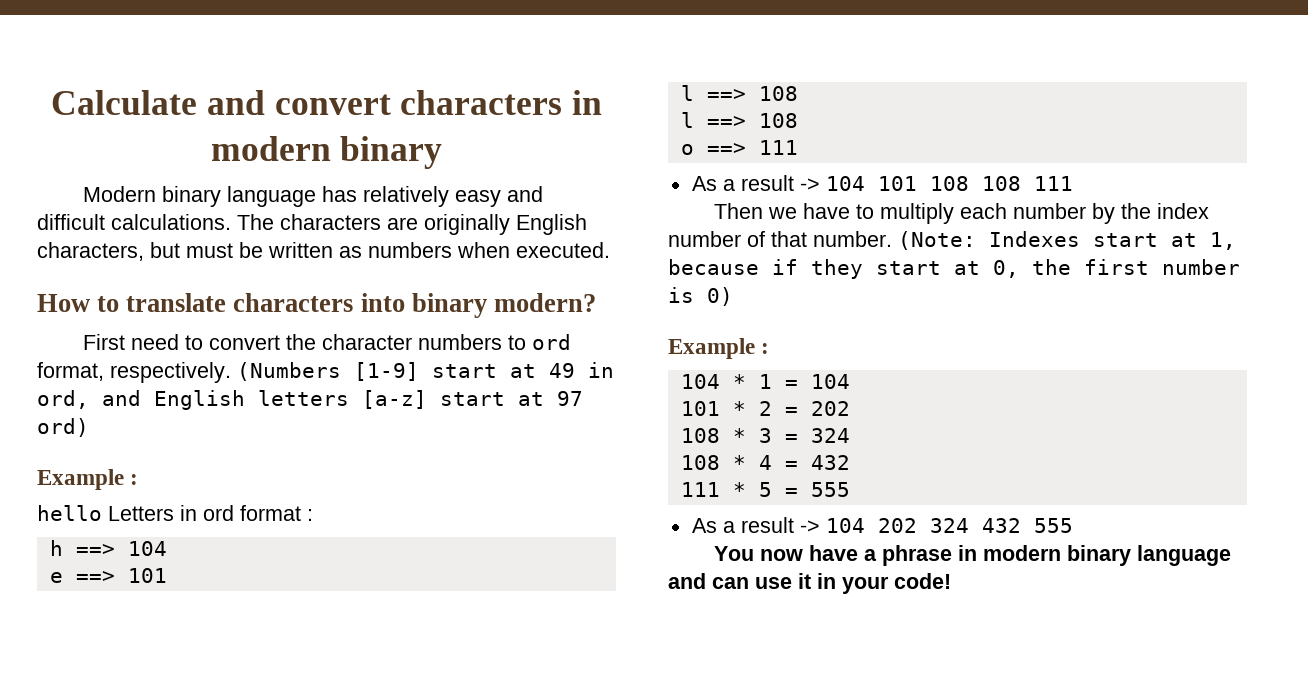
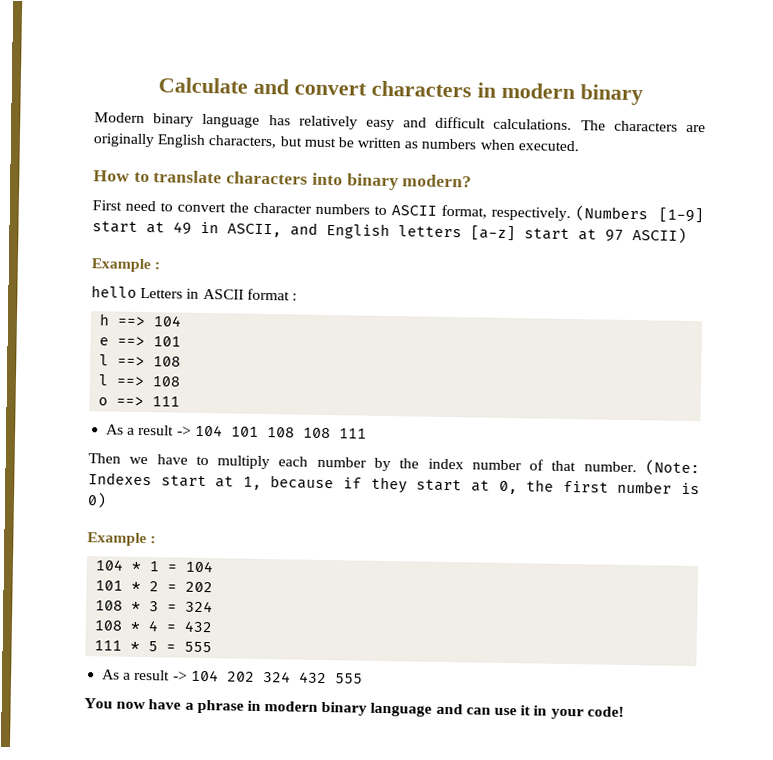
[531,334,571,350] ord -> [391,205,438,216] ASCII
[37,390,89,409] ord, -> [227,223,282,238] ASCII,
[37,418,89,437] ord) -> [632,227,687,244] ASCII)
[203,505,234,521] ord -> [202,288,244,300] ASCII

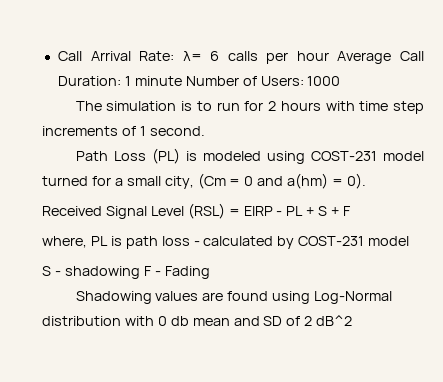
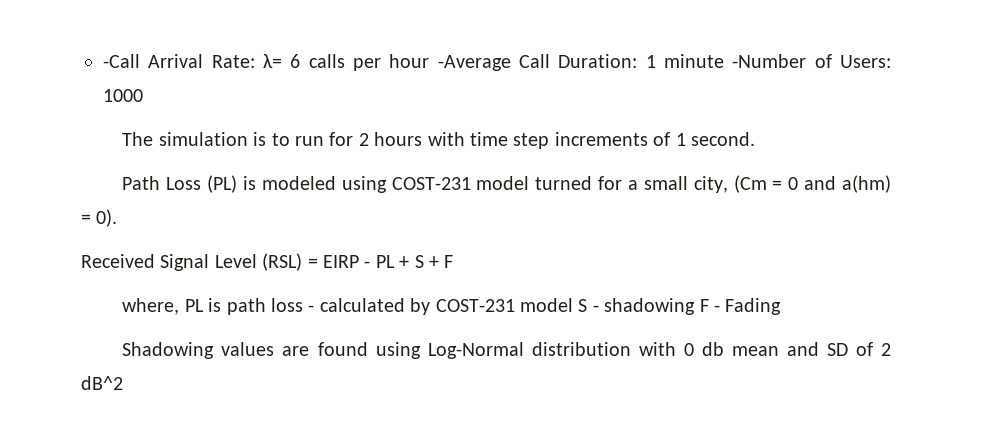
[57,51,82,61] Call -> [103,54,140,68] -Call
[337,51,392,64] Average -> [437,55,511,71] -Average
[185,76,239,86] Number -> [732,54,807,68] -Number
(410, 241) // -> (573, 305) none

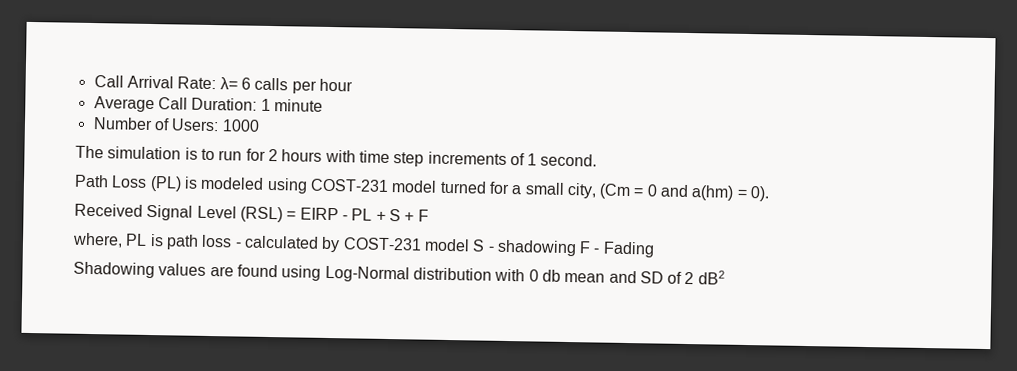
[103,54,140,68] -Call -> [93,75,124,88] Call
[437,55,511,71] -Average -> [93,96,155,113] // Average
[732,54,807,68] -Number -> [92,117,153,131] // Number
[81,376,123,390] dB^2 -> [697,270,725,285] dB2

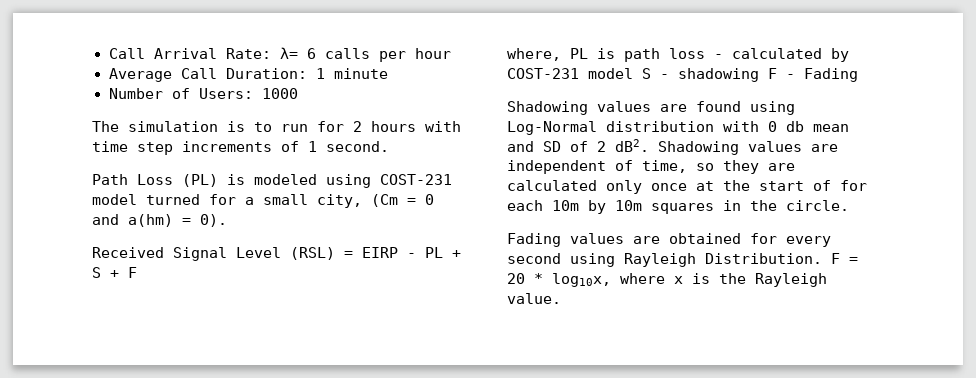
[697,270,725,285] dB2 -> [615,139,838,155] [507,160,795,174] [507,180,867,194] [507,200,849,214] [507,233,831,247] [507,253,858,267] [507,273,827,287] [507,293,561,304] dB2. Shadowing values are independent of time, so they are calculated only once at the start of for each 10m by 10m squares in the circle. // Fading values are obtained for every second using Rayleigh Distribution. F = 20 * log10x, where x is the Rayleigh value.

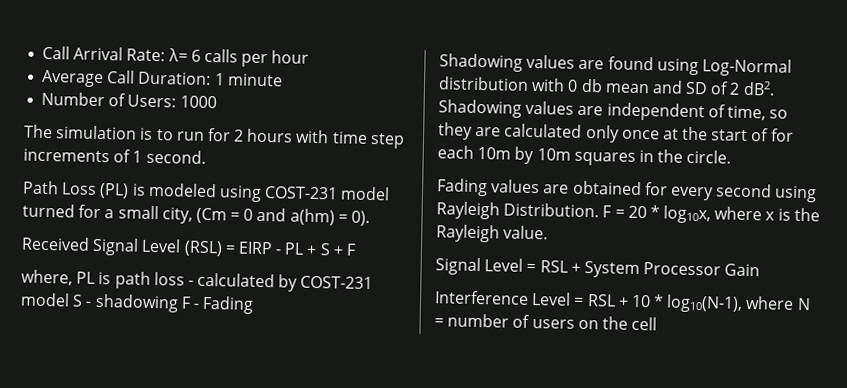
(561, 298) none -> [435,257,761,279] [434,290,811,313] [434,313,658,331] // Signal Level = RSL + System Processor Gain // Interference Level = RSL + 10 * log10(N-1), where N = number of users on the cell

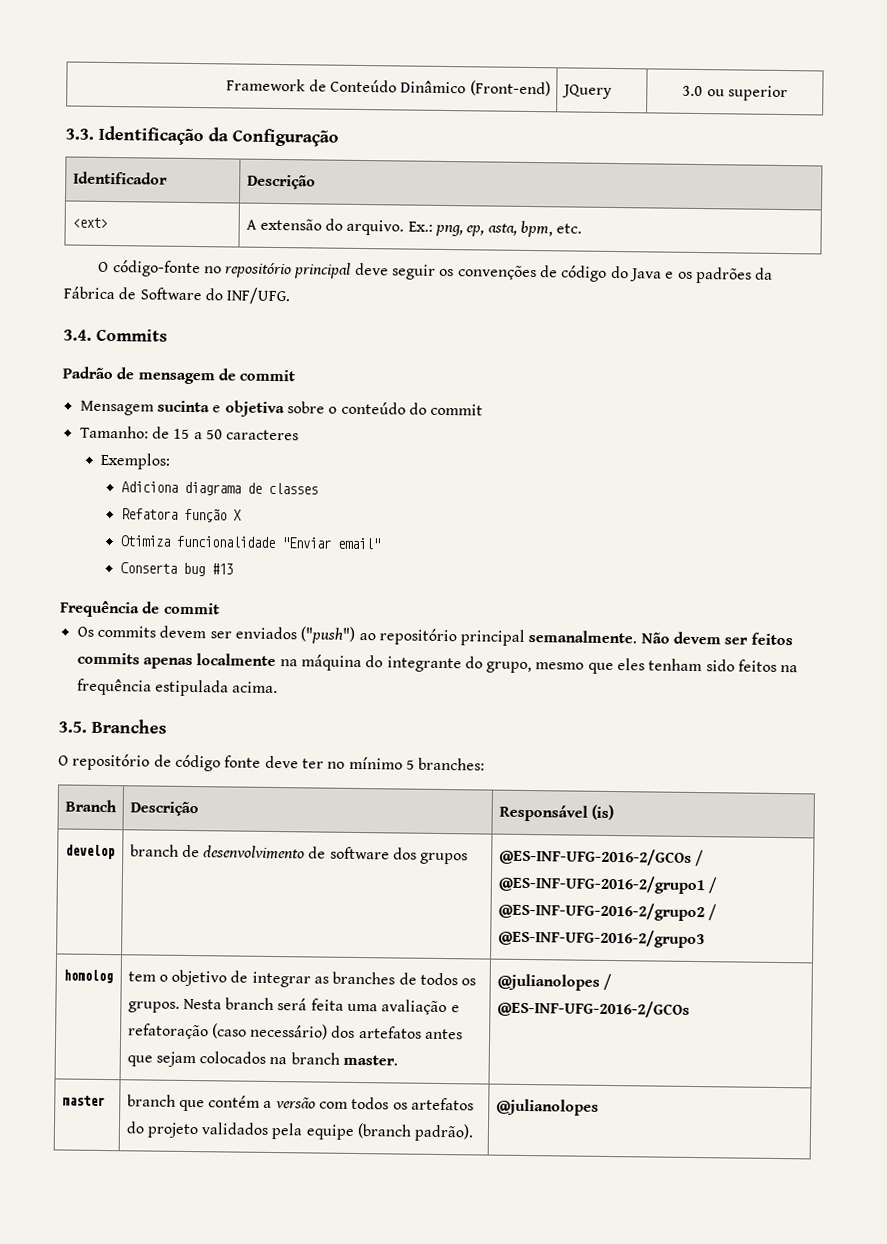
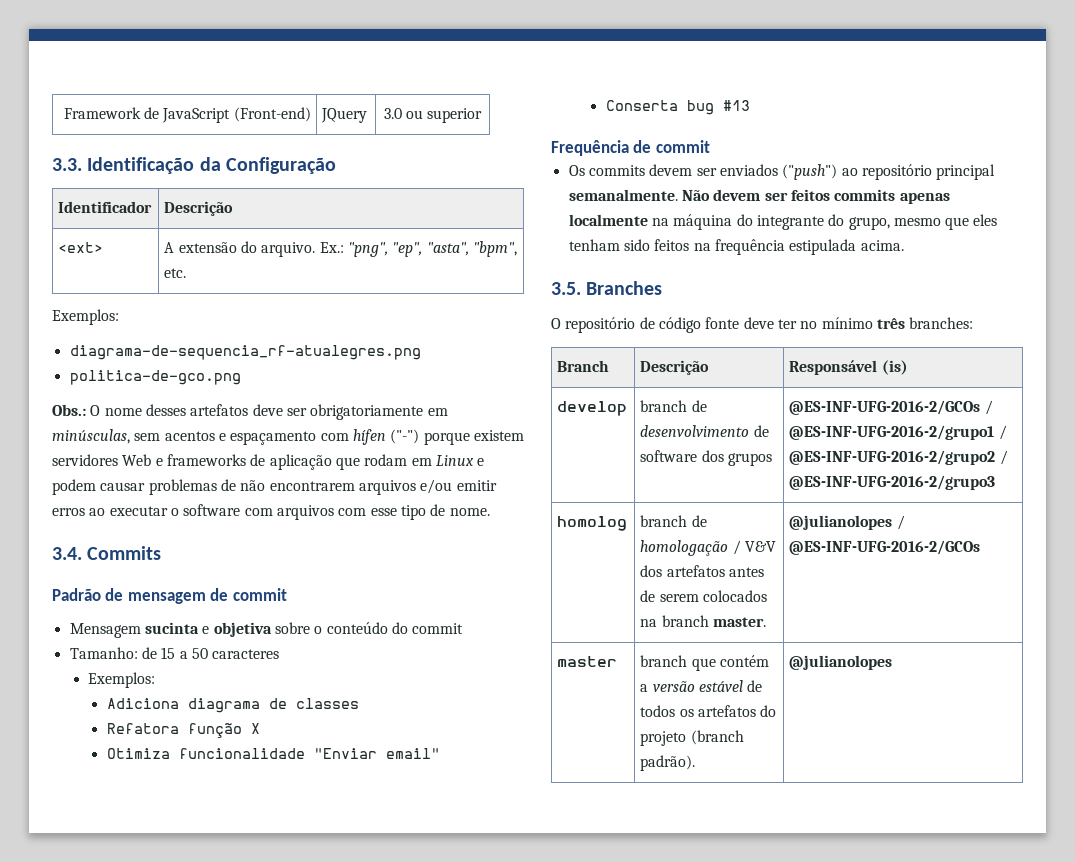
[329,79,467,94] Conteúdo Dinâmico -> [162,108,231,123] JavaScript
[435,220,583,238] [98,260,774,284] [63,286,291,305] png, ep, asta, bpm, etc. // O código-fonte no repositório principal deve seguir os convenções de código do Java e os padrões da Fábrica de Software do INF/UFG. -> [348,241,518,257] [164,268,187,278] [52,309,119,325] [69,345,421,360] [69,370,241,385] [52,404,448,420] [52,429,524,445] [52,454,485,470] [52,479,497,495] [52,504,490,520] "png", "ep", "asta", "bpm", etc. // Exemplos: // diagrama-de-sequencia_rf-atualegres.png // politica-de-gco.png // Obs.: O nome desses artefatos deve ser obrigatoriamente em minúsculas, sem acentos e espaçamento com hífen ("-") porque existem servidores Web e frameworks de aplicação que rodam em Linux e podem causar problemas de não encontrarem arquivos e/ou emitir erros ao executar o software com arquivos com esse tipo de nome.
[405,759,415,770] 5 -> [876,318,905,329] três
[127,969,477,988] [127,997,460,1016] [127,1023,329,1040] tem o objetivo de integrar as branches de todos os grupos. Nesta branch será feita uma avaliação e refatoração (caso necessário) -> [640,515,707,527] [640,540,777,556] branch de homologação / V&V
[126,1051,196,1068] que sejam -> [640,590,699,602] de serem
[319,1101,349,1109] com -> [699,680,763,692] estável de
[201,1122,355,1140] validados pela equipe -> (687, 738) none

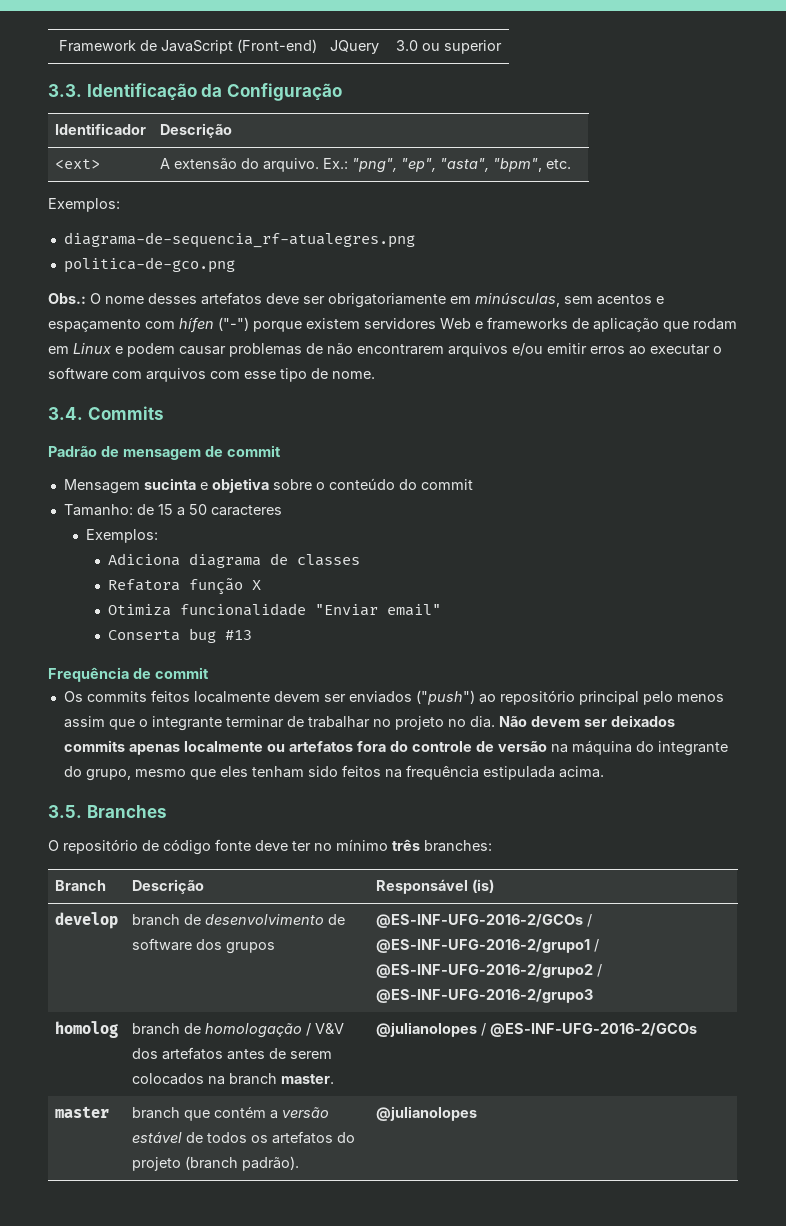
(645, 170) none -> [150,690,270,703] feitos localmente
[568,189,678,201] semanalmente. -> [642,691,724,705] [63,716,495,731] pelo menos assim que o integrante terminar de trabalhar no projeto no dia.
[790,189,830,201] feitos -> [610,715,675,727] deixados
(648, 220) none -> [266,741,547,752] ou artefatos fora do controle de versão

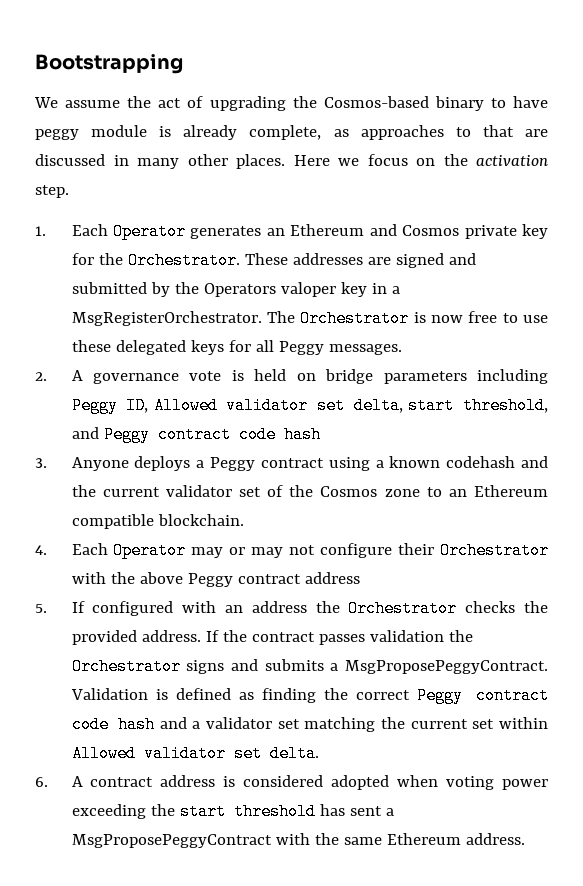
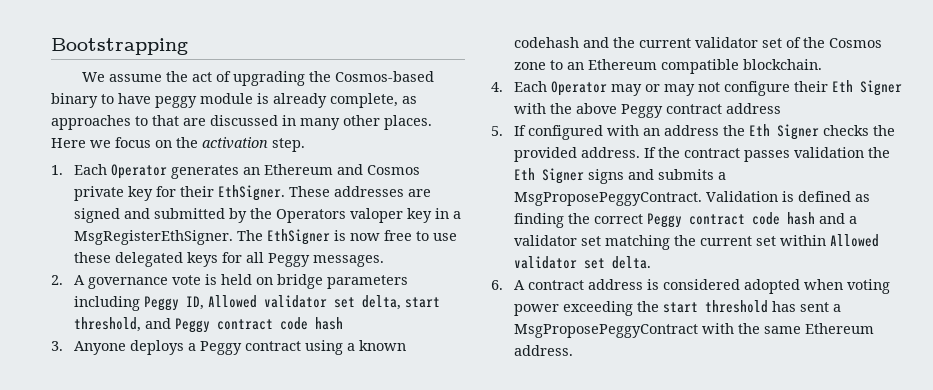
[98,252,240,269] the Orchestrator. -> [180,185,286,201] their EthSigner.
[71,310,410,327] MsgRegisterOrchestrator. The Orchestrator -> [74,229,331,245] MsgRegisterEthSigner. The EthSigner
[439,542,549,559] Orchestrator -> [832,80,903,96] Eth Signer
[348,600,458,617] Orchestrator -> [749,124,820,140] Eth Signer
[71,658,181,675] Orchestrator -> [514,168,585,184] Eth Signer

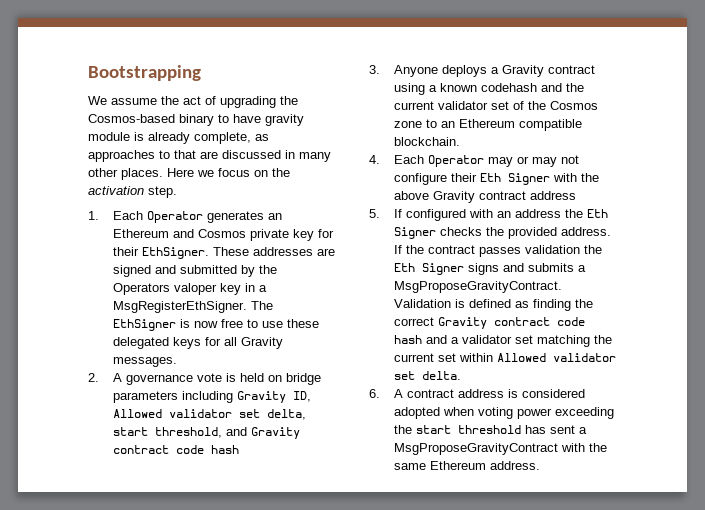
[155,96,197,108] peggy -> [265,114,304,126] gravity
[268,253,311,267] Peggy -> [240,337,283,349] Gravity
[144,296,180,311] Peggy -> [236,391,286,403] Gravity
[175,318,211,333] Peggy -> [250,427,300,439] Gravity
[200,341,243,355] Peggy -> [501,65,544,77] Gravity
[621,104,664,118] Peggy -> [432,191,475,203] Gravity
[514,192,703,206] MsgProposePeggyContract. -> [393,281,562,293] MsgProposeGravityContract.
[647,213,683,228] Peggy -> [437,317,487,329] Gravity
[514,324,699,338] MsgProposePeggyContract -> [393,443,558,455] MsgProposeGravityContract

::::

Instructions to follow: Leaving all pictures aside, print exactly the lines from the one that contains "[201,1122,355,1140] validados pela" through the last line of the data above, inclusive.

Solution for this problem:
[201,1122,355,1140] validados pela equipe -> (687, 738) none

(645, 170) none -> [150,690,270,703] feitos localmente
[568,189,678,201] semanalmente. -> [642,691,724,705] [63,716,495,731] pelo menos assim que o integrante terminar de trabalhar no projeto no dia.
[790,189,830,201] feitos -> [610,715,675,727] deixados
(648, 220) none -> [266,741,547,752] ou artefatos fora do controle de versão

[98,252,240,269] the Orchestrator. -> [180,185,286,201] their EthSigner.
[71,310,410,327] MsgRegisterOrchestrator. The Orchestrator -> [74,229,331,245] MsgRegisterEthSigner. The EthSigner
[439,542,549,559] Orchestrator -> [832,80,903,96] Eth Signer
[348,600,458,617] Orchestrator -> [749,124,820,140] Eth Signer
[71,658,181,675] Orchestrator -> [514,168,585,184] Eth Signer

[155,96,197,108] peggy -> [265,114,304,126] gravity
[268,253,311,267] Peggy -> [240,337,283,349] Gravity
[144,296,180,311] Peggy -> [236,391,286,403] Gravity
[175,318,211,333] Peggy -> [250,427,300,439] Gravity
[200,341,243,355] Peggy -> [501,65,544,77] Gravity
[621,104,664,118] Peggy -> [432,191,475,203] Gravity
[514,192,703,206] MsgProposePeggyContract. -> [393,281,562,293] MsgProposeGravityContract.
[647,213,683,228] Peggy -> [437,317,487,329] Gravity
[514,324,699,338] MsgProposePeggyContract -> [393,443,558,455] MsgProposeGravityContract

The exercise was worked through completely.